From the line that contains "Pepsi Co., 2019-10-14: none -> 0.015" down to the final line below, please repeat each line exactly and nothing more, with no pictures.

----

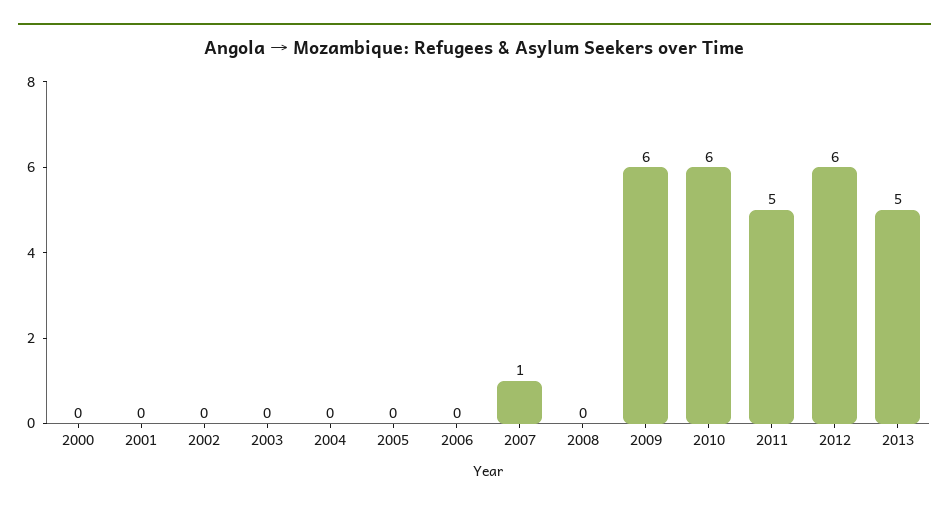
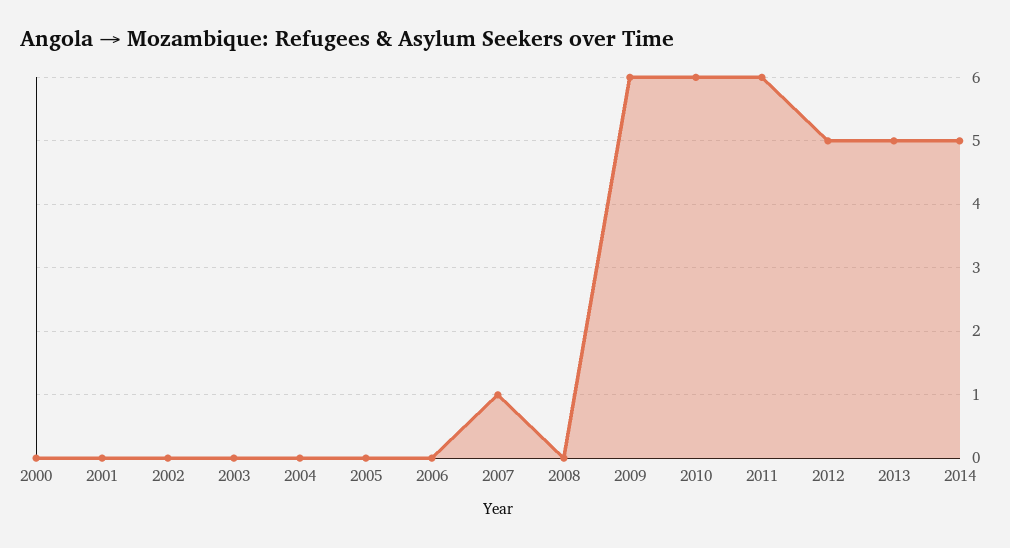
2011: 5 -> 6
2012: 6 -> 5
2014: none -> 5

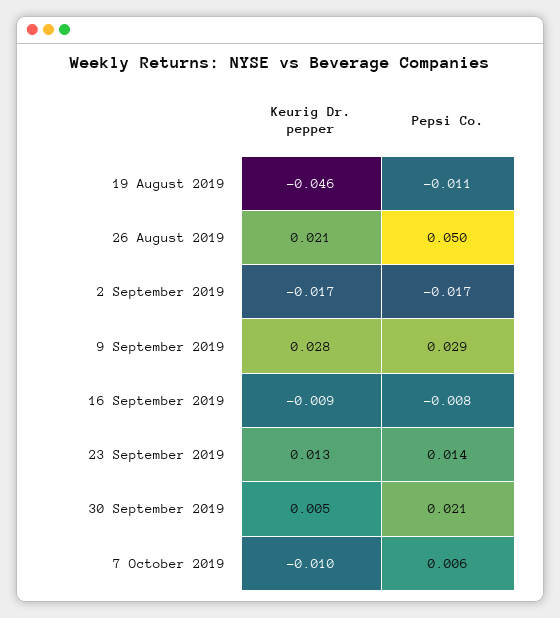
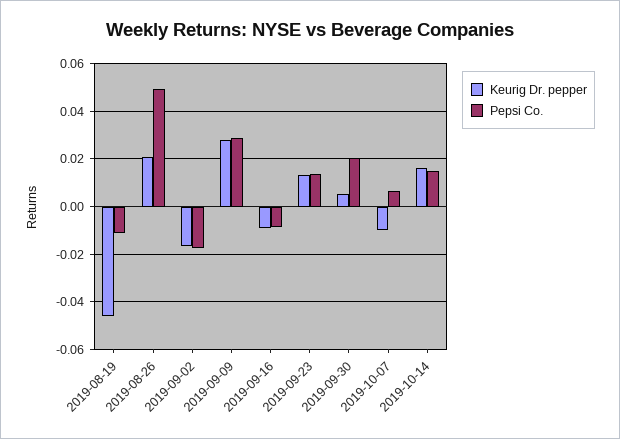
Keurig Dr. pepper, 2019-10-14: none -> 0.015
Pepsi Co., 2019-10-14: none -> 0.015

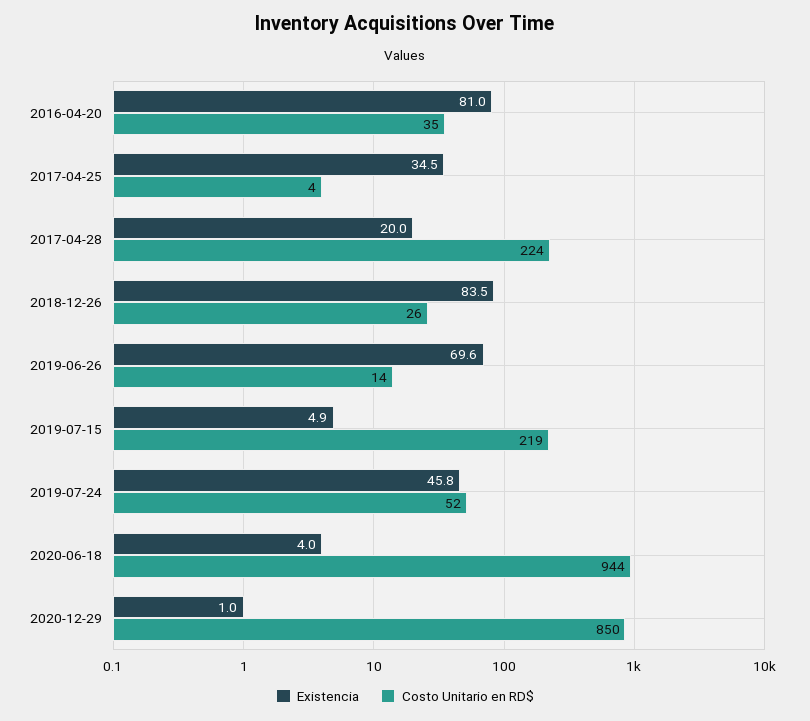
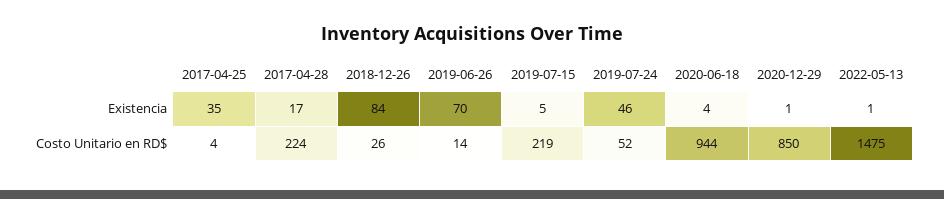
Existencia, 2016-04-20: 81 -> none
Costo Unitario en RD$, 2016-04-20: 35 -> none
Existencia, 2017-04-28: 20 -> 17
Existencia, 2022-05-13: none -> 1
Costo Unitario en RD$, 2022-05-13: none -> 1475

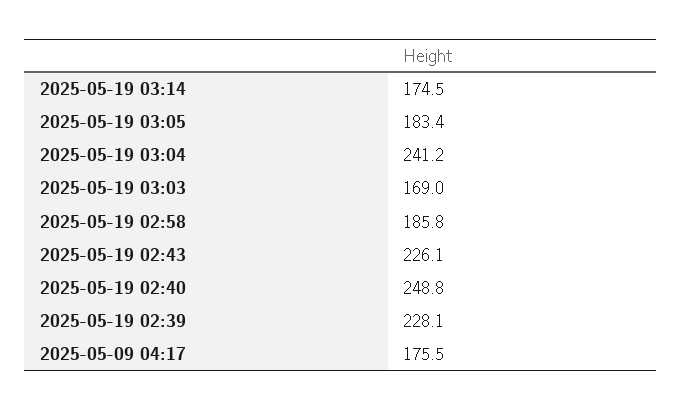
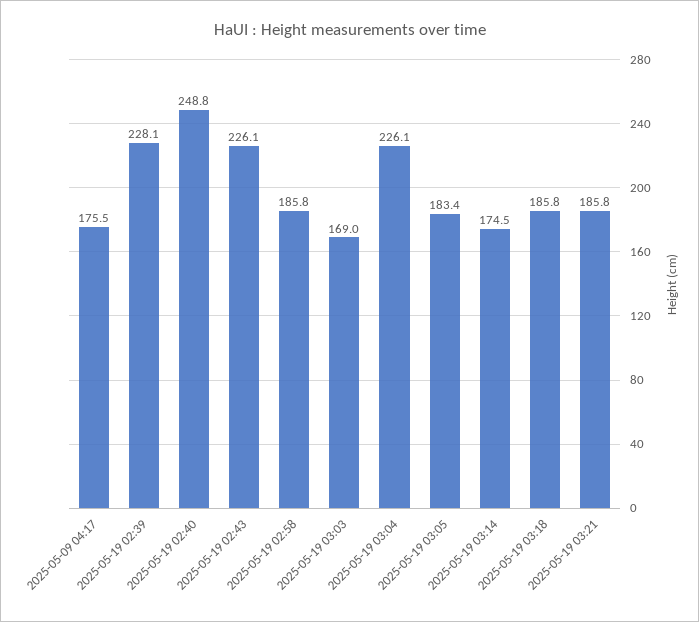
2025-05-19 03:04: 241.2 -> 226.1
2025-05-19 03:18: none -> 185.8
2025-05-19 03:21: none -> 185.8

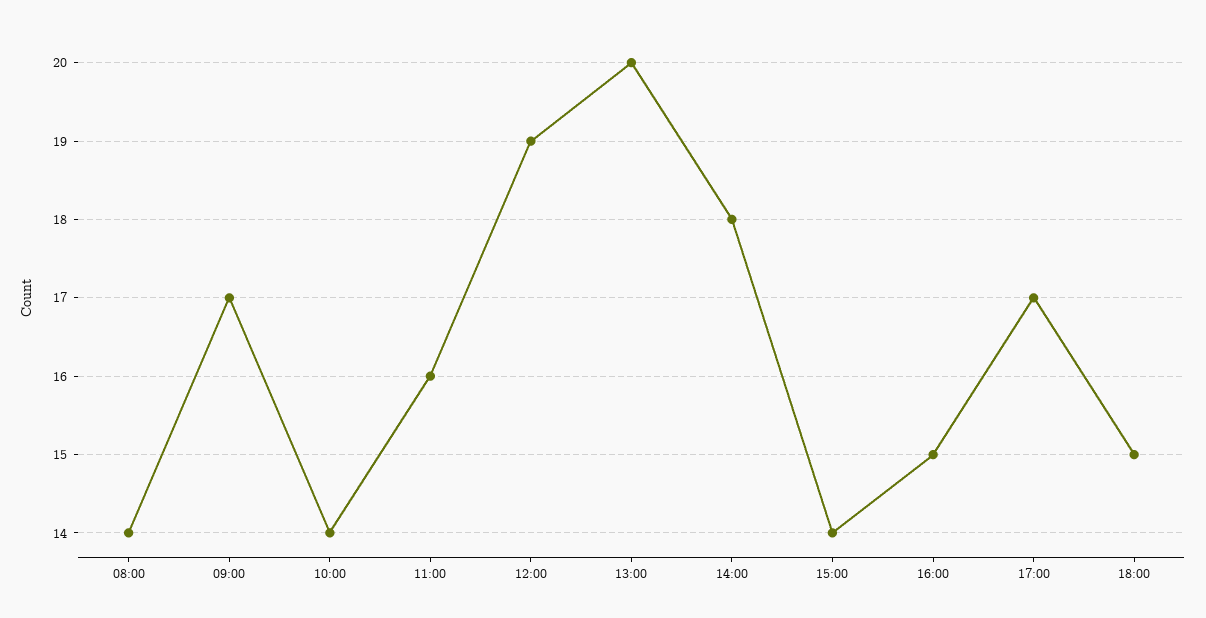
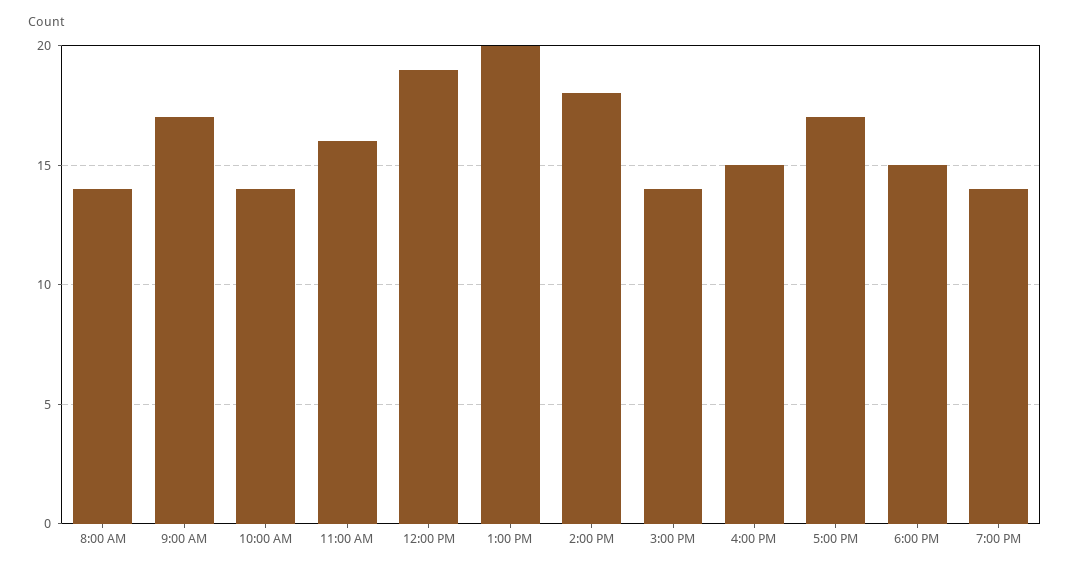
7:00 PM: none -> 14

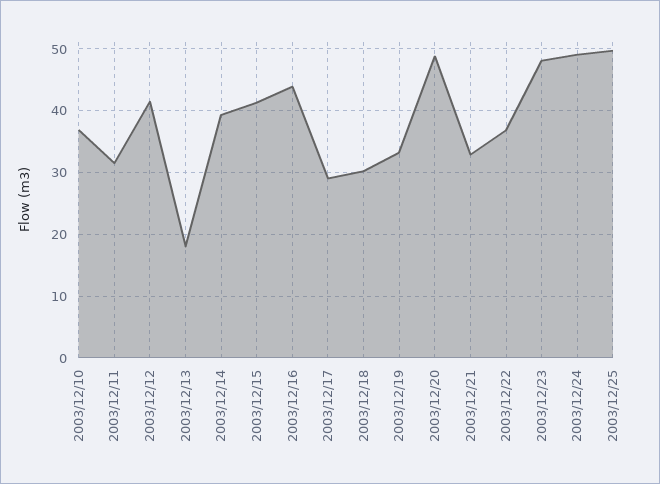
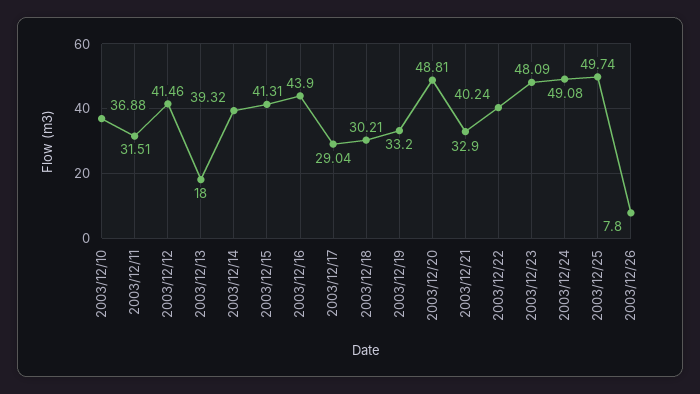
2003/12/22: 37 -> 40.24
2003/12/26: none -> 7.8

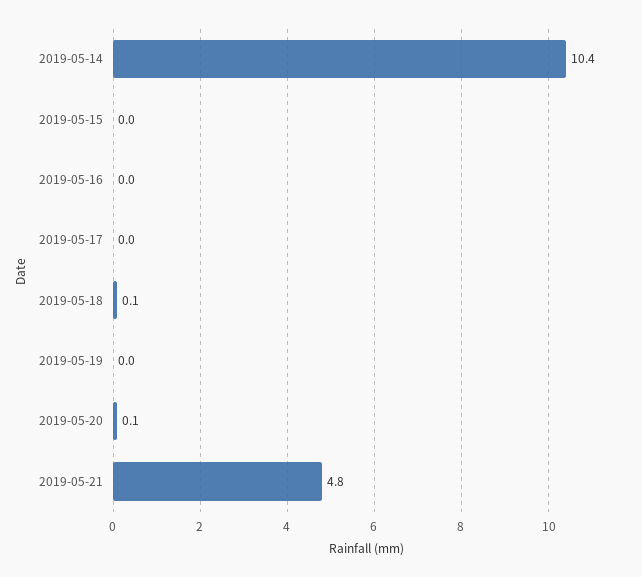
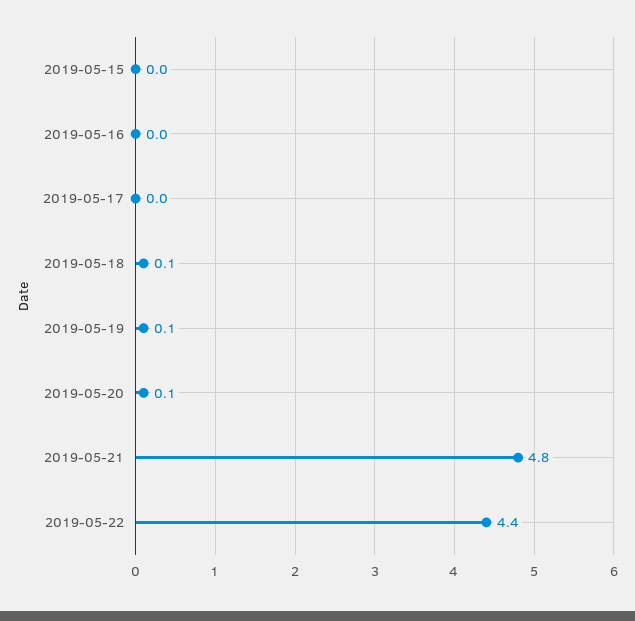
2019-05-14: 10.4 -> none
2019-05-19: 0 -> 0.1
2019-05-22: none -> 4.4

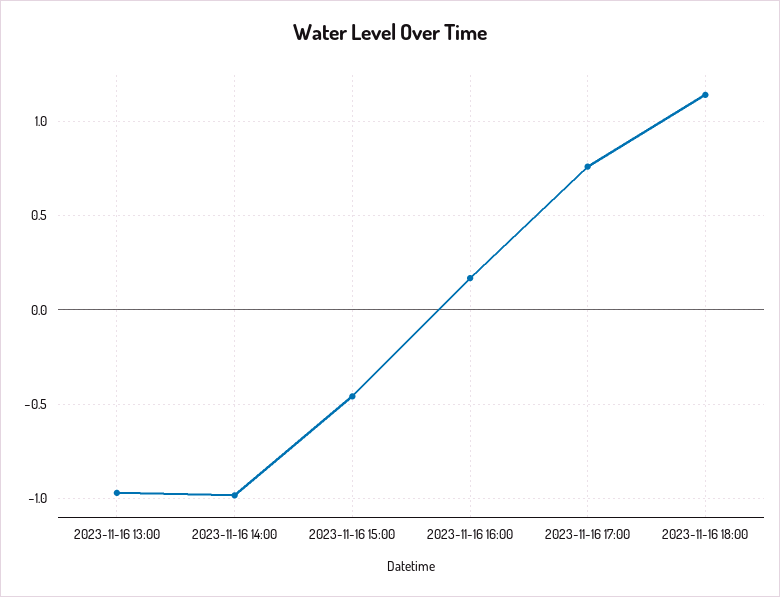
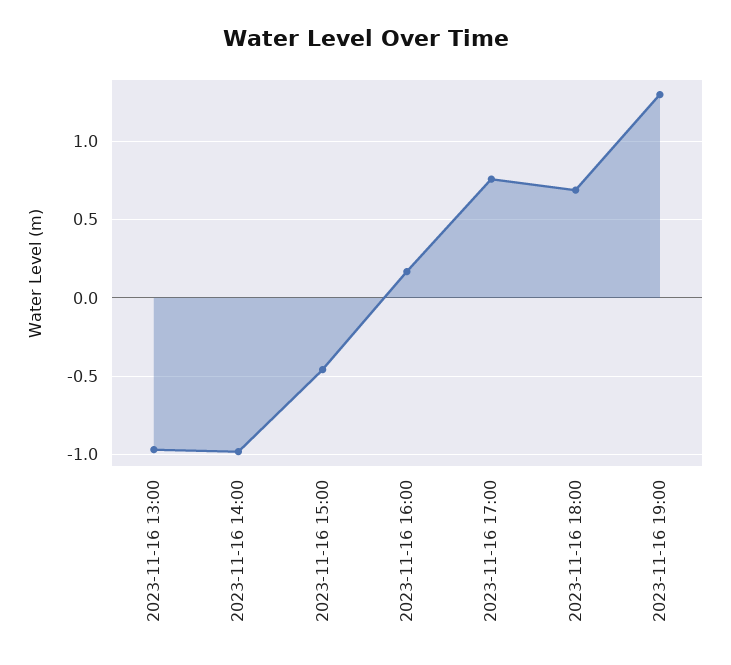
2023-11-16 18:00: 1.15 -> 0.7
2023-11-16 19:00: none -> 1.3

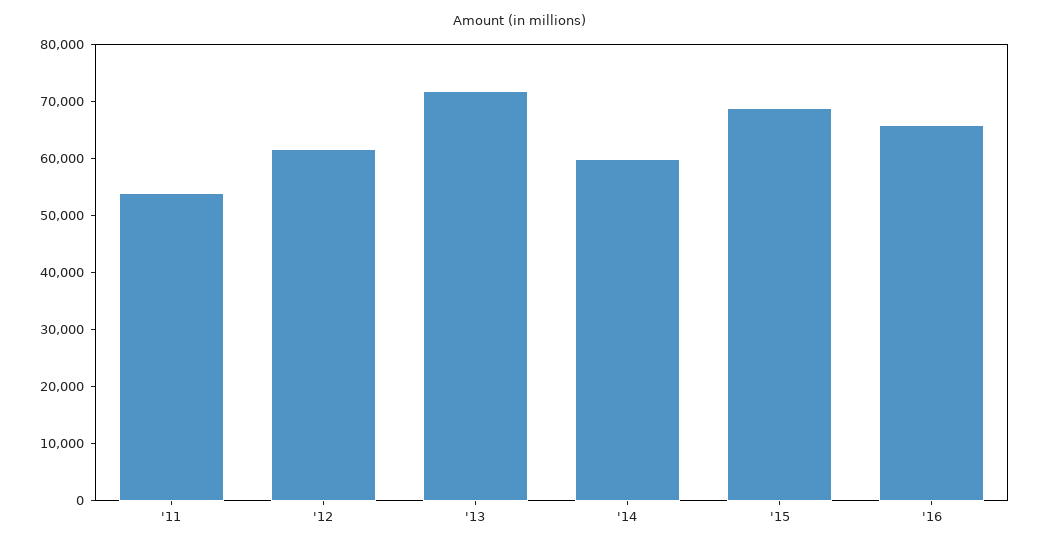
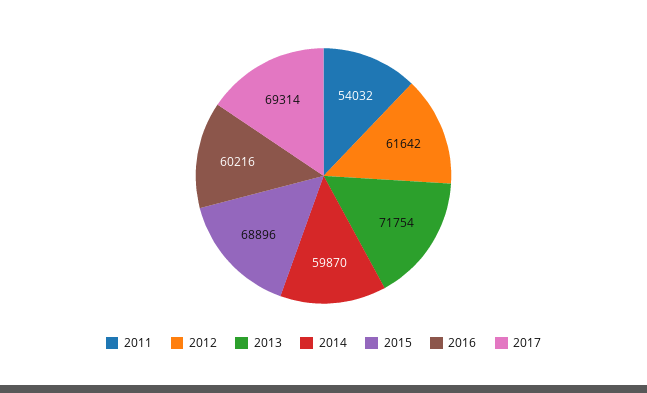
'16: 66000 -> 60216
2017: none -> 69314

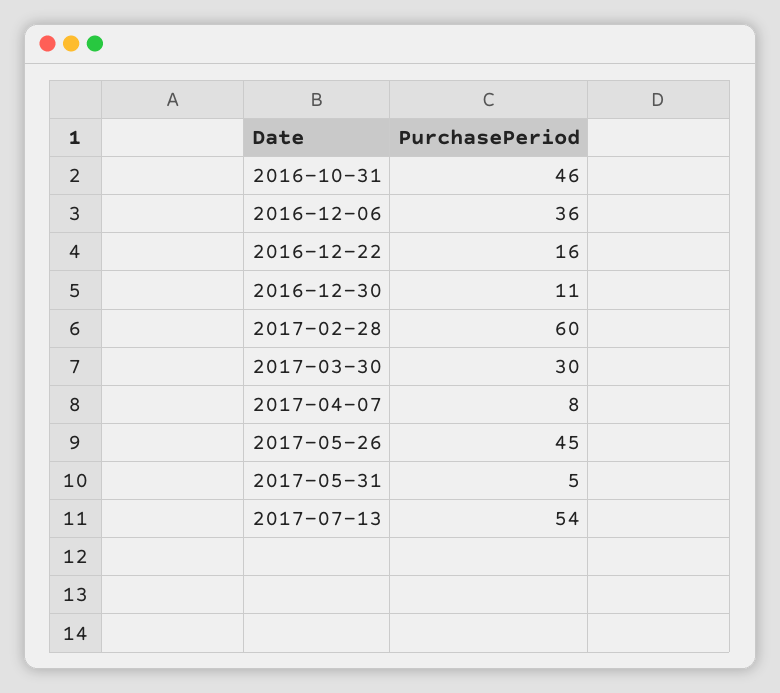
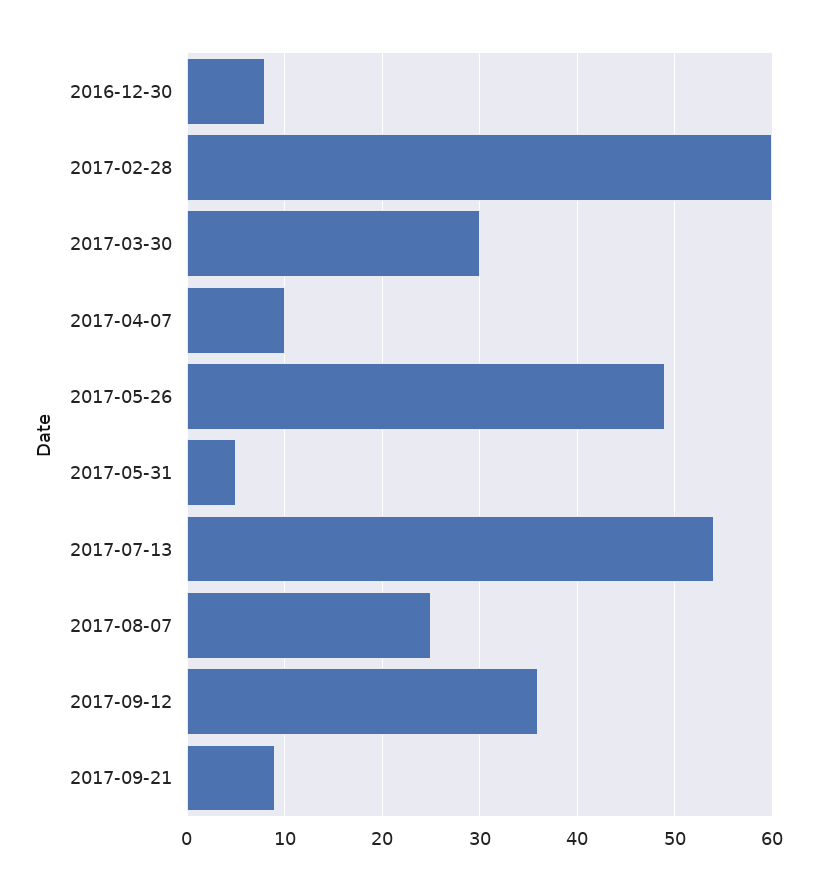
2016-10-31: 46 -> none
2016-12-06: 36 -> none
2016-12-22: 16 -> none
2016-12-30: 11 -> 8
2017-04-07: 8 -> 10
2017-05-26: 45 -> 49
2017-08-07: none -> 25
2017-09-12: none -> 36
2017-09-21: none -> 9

----

WRITTEN ANSWER -
Pepsi Co., 2019-10-14: none -> 0.015

Existencia, 2016-04-20: 81 -> none
Costo Unitario en RD$, 2016-04-20: 35 -> none
Existencia, 2017-04-28: 20 -> 17
Existencia, 2022-05-13: none -> 1
Costo Unitario en RD$, 2022-05-13: none -> 1475

2025-05-19 03:04: 241.2 -> 226.1
2025-05-19 03:18: none -> 185.8
2025-05-19 03:21: none -> 185.8

7:00 PM: none -> 14

2003/12/22: 37 -> 40.24
2003/12/26: none -> 7.8

2019-05-14: 10.4 -> none
2019-05-19: 0 -> 0.1
2019-05-22: none -> 4.4

2023-11-16 18:00: 1.15 -> 0.7
2023-11-16 19:00: none -> 1.3

'16: 66000 -> 60216
2017: none -> 69314

2016-10-31: 46 -> none
2016-12-06: 36 -> none
2016-12-22: 16 -> none
2016-12-30: 11 -> 8
2017-04-07: 8 -> 10
2017-05-26: 45 -> 49
2017-08-07: none -> 25
2017-09-12: none -> 36
2017-09-21: none -> 9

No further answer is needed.